**Required action:** The output is the lines below from the one with "STLTH POD PACK" through the one with "total: 17205.78 -> 16965.78", both included, printed exactly and with no other line.

**Dataset records:**
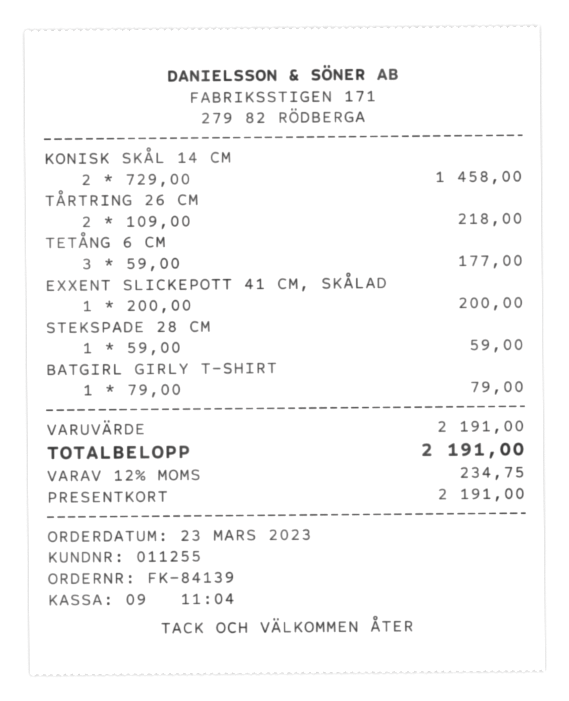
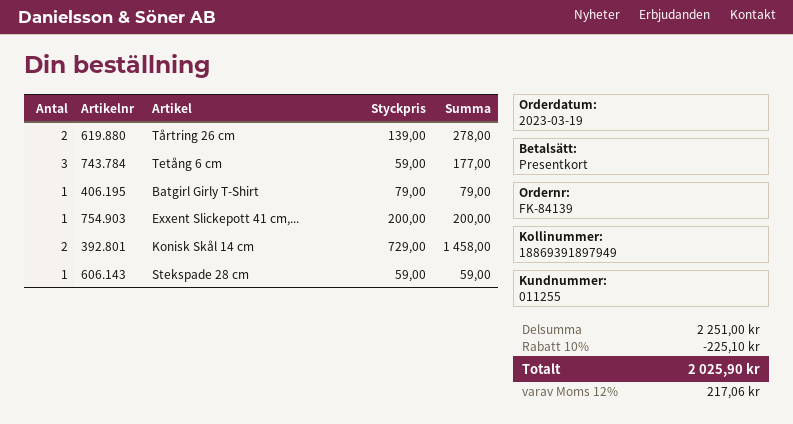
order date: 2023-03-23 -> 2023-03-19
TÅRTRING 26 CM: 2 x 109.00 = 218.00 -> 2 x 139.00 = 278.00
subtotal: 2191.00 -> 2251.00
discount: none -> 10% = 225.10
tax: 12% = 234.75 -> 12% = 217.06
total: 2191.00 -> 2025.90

--

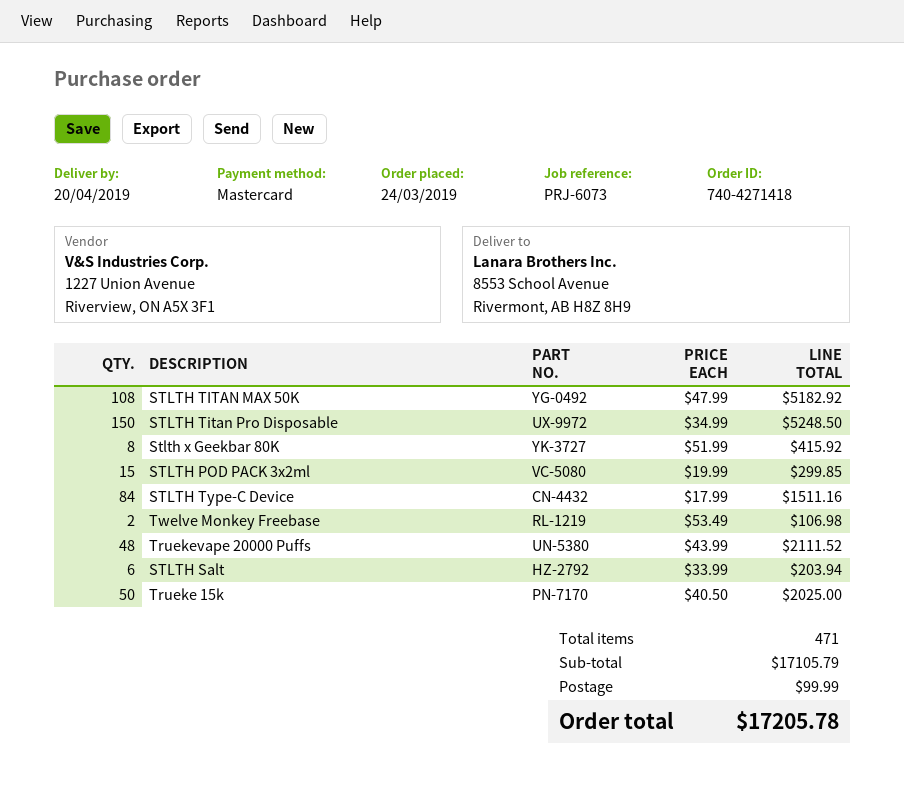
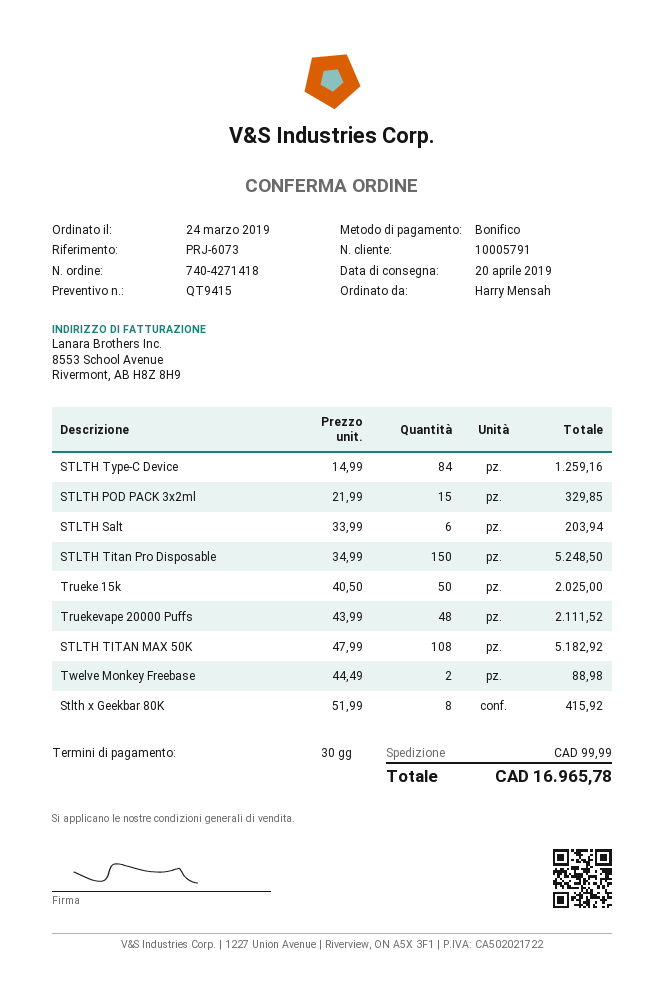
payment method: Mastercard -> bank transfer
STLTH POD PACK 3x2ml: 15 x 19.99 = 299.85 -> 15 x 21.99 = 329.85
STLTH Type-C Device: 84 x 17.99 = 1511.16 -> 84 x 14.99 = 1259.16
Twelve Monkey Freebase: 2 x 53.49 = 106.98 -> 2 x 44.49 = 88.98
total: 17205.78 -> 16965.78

...

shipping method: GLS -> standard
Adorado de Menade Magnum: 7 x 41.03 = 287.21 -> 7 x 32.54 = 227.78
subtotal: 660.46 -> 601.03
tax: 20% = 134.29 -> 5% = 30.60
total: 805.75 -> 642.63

**Result of the exercise:**
STLTH POD PACK 3x2ml: 15 x 19.99 = 299.85 -> 15 x 21.99 = 329.85
STLTH Type-C Device: 84 x 17.99 = 1511.16 -> 84 x 14.99 = 1259.16
Twelve Monkey Freebase: 2 x 53.49 = 106.98 -> 2 x 44.49 = 88.98
total: 17205.78 -> 16965.78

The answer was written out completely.